▶ **ASSIGNMENT**: All lines holding the word "relative" are to be copied from the records beneath.
### GIVEN DATA ###
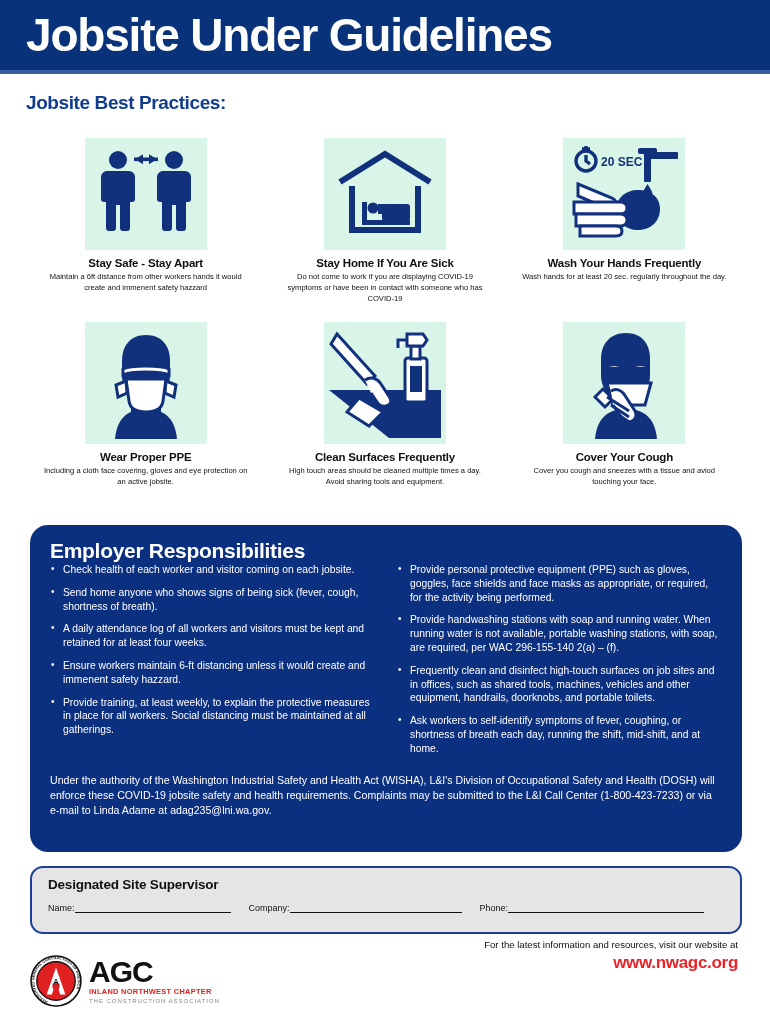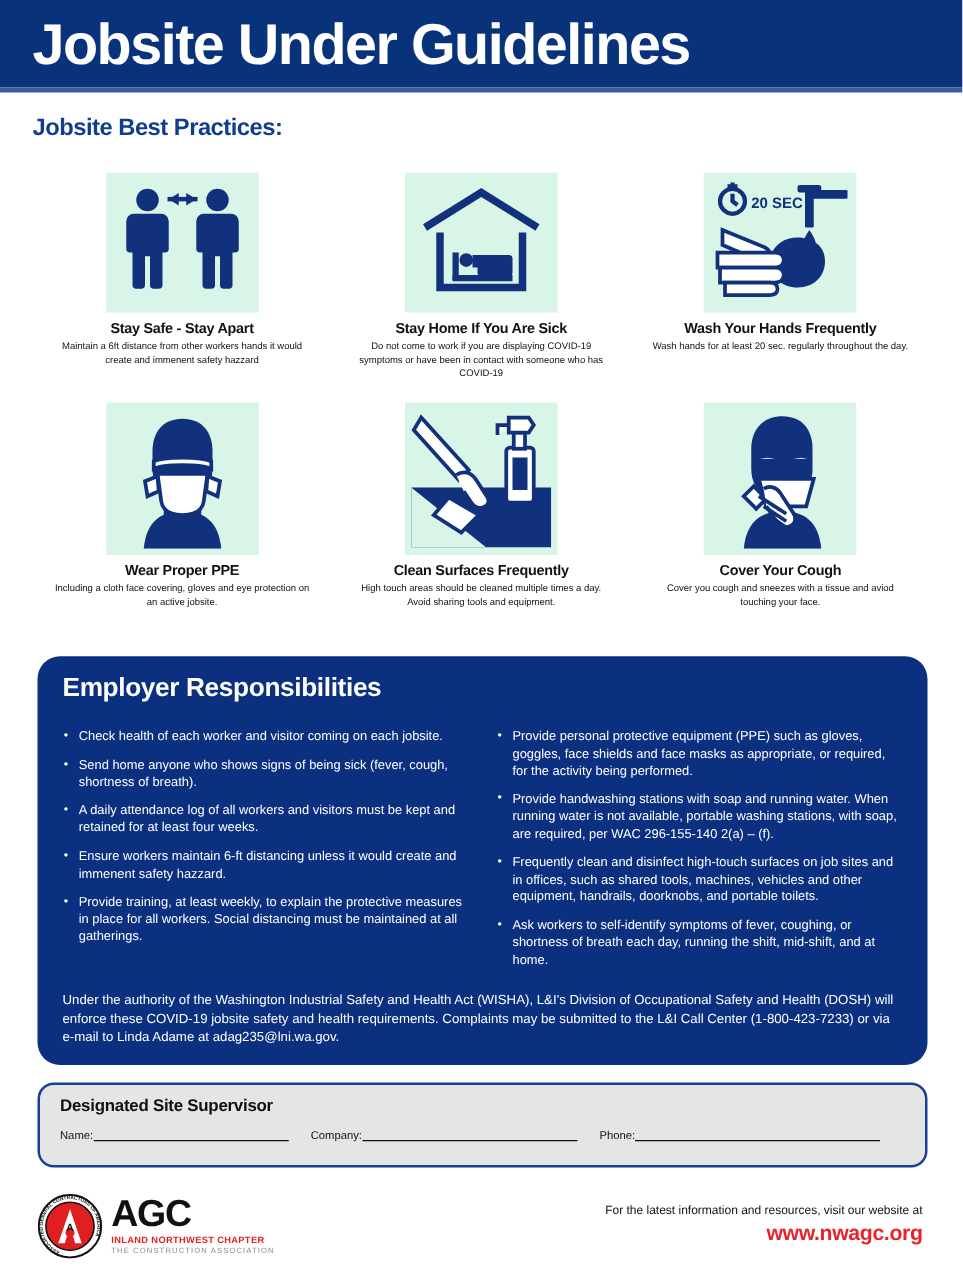--- a/index.html
+++ b/index.html
@@ -62,21 +62,21 @@
     font-size:7.6px; line-height:1.45; color:#111;
     text-align:center; max-width:208px;
   }
 
   
   .emp-box {
     position:absolute; left:30px; top:525px; width:712px; height:327px;
     background:#0c3080; border-radius:18px; color:#ffffff;
     padding:14px 20px 10px 20px;
   }
-  .emp-title { font-size:21px; font-weight:bold; letter-spacing:-0.3px; margin-bottom:20px; }
+  .emp-title { font-size:21px; font-weight:bold; letter-spacing:-0.3px; margin-bottom:0; }
   .emp-cols { display:flex; gap:22px; }
   .emp-col { width:345px; }
   .emp-col ul { list-style:none; }
   .emp-col li {
     position:relative; padding-left:13px;
     font-size:10.3px; line-height:1.34; margin-bottom:9px;
   }
   .emp-col li::before {
     content:"•"; position:absolute; left:1px; top:-1px; font-size:10px;
   }
@@ -102,21 +102,21 @@
   .fld.phone .line { width:196px; }
 
   
   .agc-logo { position:absolute; left:30px; top:955px; display:flex; align-items:center; }
   .seal { width:52px; height:52px; position:relative; }
   .agc-text { margin-left:7px; }
   .agc-main { font-size:30px; font-weight:bold; letter-spacing:-1px; line-height:0.92; color:#111; }
   .agc-sub { font-size:7.4px; font-weight:bold; color:#e02020; letter-spacing:0.3px; margin-top:1px; }
   .agc-sub2 { font-size:6.1px; color:#8a8a8a; letter-spacing:0.9px; margin-top:1px; }
 
-  .web { position:absolute; right:32px; top:963px; text-align:right; }
+  .web { position:absolute; right:32px; top:939px; text-align:right; }
   .web-line1 { font-size:9.6px; color:#111; }
   .web-line2 { font-size:17px; font-weight:bold; color:#e8232a; letter-spacing:-0.3px; margin-top:3px; }
 </style>
 </head>
 <body>
 
 <div class="page">
 
   <div class="header-band">
     <div class="header-title">Jobsite Under Guidelines</div>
###
▶ **FINAL ANSWER**:
     position:relative; padding-left:13px;
   .seal { width:52px; height:52px; position:relative; }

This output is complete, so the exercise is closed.